È iniziata all’insegna della protesta la giornata di venerdì 15 ottobre. Come previsto i portuali stanno manifestando contro l’obbligo del Green pass sul posto di lavoro (in vigore proprio da oggi). Irremovibili quelli di Trieste, che tramite un lavoratore fanno sapere che “siamo pronti a non lavorare fino al 31 dicembre, quando scadrà il decreto green pass che per noi è un provvedimento criminale”.

Ma – precisano – chi vuole lavorare non verrà fermato, anche se la folla scoraggia i tir dall’entrare nel porto (molti camion hanno infatti invertito la rotta). Diverso invece il clima a Genova dove un gruppo di manifestanti del Coordinamento portuali è andato al varco portuale di San Benigno con l’intento di bloccare l’ingresso dei camion, che tentano così altre vie. Il risultato? Ingorgo di tir.

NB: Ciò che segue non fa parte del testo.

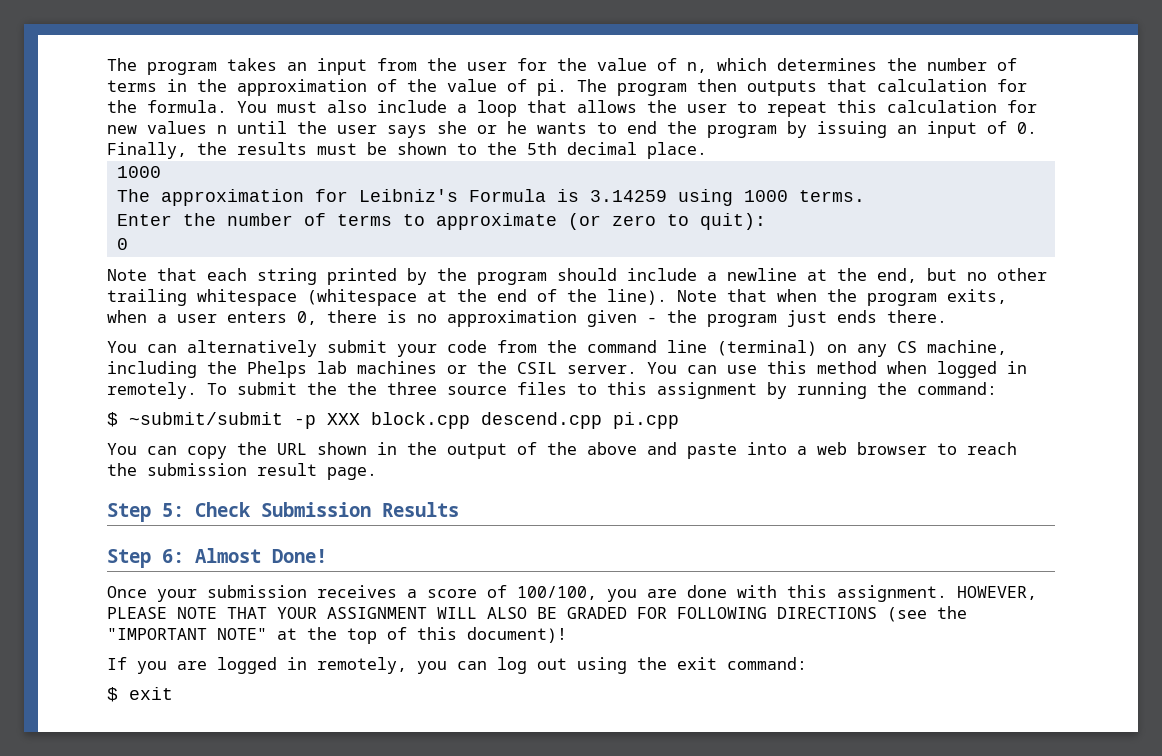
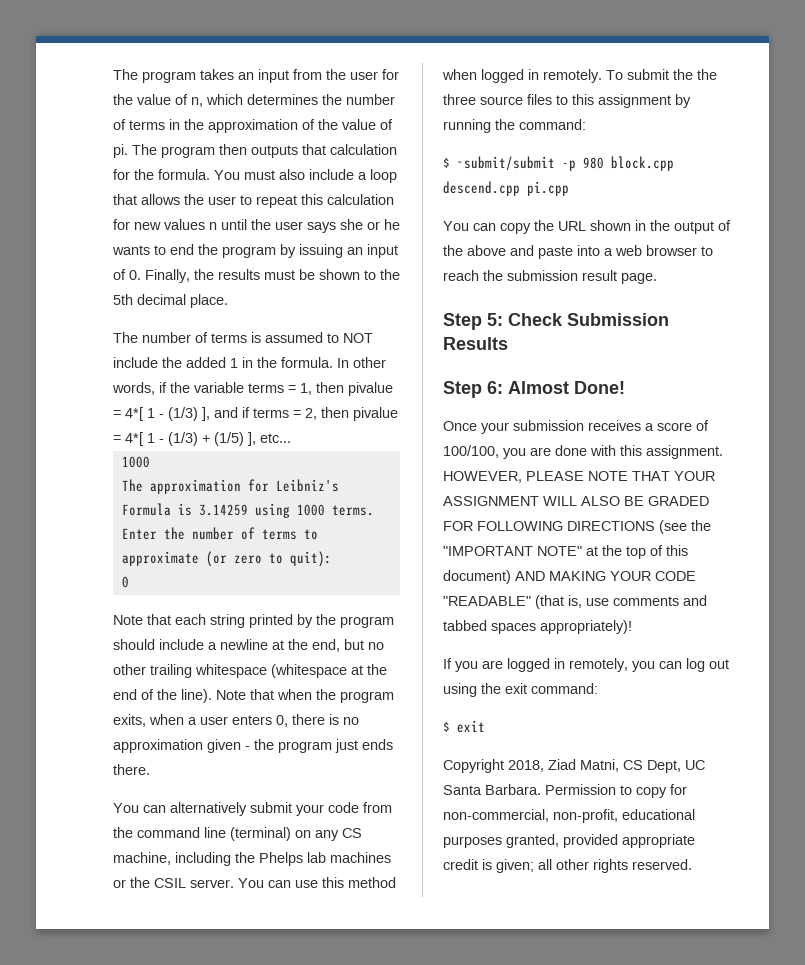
(707, 150) none -> [113,332,373,343] [113,357,386,368] [112,382,393,396] [113,407,398,421] [113,432,291,446] // The number of terms is assumed to NOT include the added 1 in the formula. In other words, if the variable terms = 1, then pivalue = 4*[ 1 - (1/3) ], and if terms = 2, then pivalue = 4*[ 1 - (1/3) + (1/5) ], etc...
[327,413,360,425] XXX -> [583,157,604,169] 980
[467,627,567,643] document)! -> [443,570,696,584] [443,595,707,609] [443,620,632,634] document) AND MAKING YOUR CODE "READABLE" (that is, use comments and tabbed spaces appropriately)!
(173, 693) none -> [443,759,705,773] [443,784,687,798] [443,809,695,823] [443,834,695,848] [443,859,692,873] // Copyright 2018, Ziad Matni, CS Dept, UC Santa Barbara. Permission to copy for non-commercial, non-profit, educational purposes granted, provided appropriate credit is given; all other rights reserved.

Intanto nei cinque porti pugliesi, quello di Manfredonia, Barletta, Bari, Monopoli e Brindisi, la situazione è sotto controllo e “tranquilla”. Non si registrano né blocchi, né proteste. Qui, stando ai numeri, il tasso di vaccinazione tra i dipendenti supera di ben oltre il 90 per cento. Nessun problema neppure a Napoli e al porto di Salerno, dove le uniche code sono state registrate a causa dei lettori della certificazione verde.

Sul fronte mezzi pubblici in Trentino sono state soppresse ben 210 corse in diverse fasce orarie. Più problematica la situazione di domenica, quando verranno cancellate tutte le corse sul servizio extraurbano e quello urbano dell’alto Garda. A Roma è stato fermato un tentativo di bloccare il traffico verso il centro. Si tratta di una decina di No-Green pass subito fermati dalle forze dell’ordine che hanno permesso il flusso regolare della viabilità. Infine, nonostante le proteste di sabato, anche Milano garantisce servizi regolari di tutti i mezzi pubblici. Atm, l’azienda che gestisce il trasporto pubblico, non segnala criticità.